Earlier Tuesday, the Syrian military accused Turkey of seeking to escalate tensions along the two nations' already volatile border by shooting down a Syrian military helicopter there the day before.
The military said the helicopter was on a mission to monitor for cross-border infiltration of rebels when it "mistakenly" entered Turkish airspace.
Turkey's deputy prime minister Bulent Arinc told reporters in Ankara on Monday that the aircraft was shot down by a fighter jet after it ignored repeated warnings to leave Turkish airspace.
The helicopter had strayed 2 kilometers (more than 1 mile) over Turkey but crashed inside Syria after being hit by missiles fired from the Turkish jet.
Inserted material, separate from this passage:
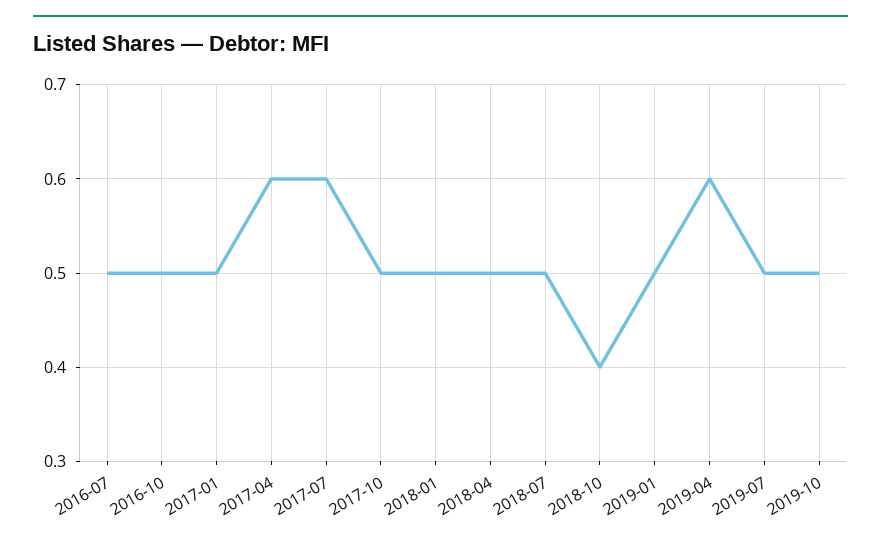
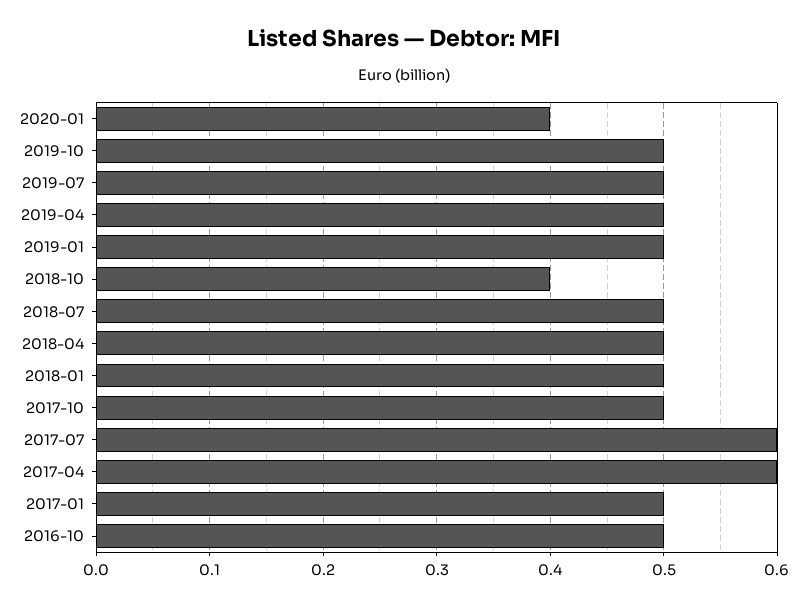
2016-07: 0.5 -> none
2019-04: 0.6 -> 0.5
2020-01: none -> 0.4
Arinc said he did not have any information on the fate of the Syrian pilots.
The Britain-based Syrian Observatory for Human Rights said rebel fighters captured one of the two crew members, while the fate of the other was unclear.
The Syrian military said the helicopter entered Turkish space "for a short distance" by mistake. "The hasty reaction from the Turkish side, particularly that the helicopter was heading back and was not on a fighting mission, reveals the real intentions" of Ankara to ramp up tensions, it said.
Turkey has been at odds with the Syrian government since early in the country's civil war and has backed the Syrian rebels, while advocating international intervention in the conflict.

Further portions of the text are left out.